§ **Aim of the exercise**: Find the line containing "[50,1055,290,1071] 100% позитивних". Reproduce it and every line after it up to the end of the records, exactly as written.

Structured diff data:
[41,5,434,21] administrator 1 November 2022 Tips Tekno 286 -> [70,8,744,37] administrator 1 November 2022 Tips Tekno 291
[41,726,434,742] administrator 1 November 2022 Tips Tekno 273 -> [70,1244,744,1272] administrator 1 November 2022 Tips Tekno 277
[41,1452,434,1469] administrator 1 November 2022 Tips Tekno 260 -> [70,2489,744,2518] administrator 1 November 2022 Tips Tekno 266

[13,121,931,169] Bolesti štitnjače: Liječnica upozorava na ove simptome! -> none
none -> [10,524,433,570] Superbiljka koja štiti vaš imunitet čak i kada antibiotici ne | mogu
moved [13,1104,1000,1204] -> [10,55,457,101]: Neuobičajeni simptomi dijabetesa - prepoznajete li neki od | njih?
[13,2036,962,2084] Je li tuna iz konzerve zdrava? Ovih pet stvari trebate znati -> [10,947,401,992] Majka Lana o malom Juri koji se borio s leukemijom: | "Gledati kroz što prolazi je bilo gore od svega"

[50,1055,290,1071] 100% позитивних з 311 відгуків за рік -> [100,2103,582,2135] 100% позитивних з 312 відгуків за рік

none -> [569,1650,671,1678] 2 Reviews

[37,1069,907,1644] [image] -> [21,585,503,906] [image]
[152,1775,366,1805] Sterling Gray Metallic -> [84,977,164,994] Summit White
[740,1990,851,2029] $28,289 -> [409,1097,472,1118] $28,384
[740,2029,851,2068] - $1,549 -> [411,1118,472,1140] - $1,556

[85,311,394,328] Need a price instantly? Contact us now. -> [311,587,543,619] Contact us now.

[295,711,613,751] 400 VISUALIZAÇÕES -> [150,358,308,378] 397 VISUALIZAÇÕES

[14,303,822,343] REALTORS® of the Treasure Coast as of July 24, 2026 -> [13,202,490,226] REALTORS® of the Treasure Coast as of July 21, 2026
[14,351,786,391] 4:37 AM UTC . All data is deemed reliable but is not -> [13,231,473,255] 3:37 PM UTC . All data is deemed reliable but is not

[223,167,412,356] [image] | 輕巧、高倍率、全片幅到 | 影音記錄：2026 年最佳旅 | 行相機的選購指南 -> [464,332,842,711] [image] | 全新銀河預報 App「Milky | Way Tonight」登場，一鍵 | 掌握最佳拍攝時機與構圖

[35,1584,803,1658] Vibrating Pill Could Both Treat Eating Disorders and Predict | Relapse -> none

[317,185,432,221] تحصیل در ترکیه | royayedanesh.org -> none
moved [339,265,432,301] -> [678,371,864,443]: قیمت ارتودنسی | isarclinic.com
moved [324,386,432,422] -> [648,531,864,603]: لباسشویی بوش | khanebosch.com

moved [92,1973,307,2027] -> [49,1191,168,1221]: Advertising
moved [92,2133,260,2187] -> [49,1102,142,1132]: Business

§ **Written response**:
[50,1055,290,1071] 100% позитивних з 311 відгуків за рік -> [100,2103,582,2135] 100% позитивних з 312 відгуків за рік

none -> [569,1650,671,1678] 2 Reviews

[37,1069,907,1644] [image] -> [21,585,503,906] [image]
[152,1775,366,1805] Sterling Gray Metallic -> [84,977,164,994] Summit White
[740,1990,851,2029] $28,289 -> [409,1097,472,1118] $28,384
[740,2029,851,2068] - $1,549 -> [411,1118,472,1140] - $1,556

[85,311,394,328] Need a price instantly? Contact us now. -> [311,587,543,619] Contact us now.

[295,711,613,751] 400 VISUALIZAÇÕES -> [150,358,308,378] 397 VISUALIZAÇÕES

[14,303,822,343] REALTORS® of the Treasure Coast as of July 24, 2026 -> [13,202,490,226] REALTORS® of the Treasure Coast as of July 21, 2026
[14,351,786,391] 4:37 AM UTC . All data is deemed reliable but is not -> [13,231,473,255] 3:37 PM UTC . All data is deemed reliable but is not

[223,167,412,356] [image] | 輕巧、高倍率、全片幅到 | 影音記錄：2026 年最佳旅 | 行相機的選購指南 -> [464,332,842,711] [image] | 全新銀河預報 App「Milky | Way Tonight」登場，一鍵 | 掌握最佳拍攝時機與構圖

[35,1584,803,1658] Vibrating Pill Could Both Treat Eating Disorders and Predict | Relapse -> none

[317,185,432,221] تحصیل در ترکیه | royayedanesh.org -> none
moved [339,265,432,301] -> [678,371,864,443]: قیمت ارتودنسی | isarclinic.com
moved [324,386,432,422] -> [648,531,864,603]: لباسشویی بوش | khanebosch.com

moved [92,1973,307,2027] -> [49,1191,168,1221]: Advertising
moved [92,2133,260,2187] -> [49,1102,142,1132]: Business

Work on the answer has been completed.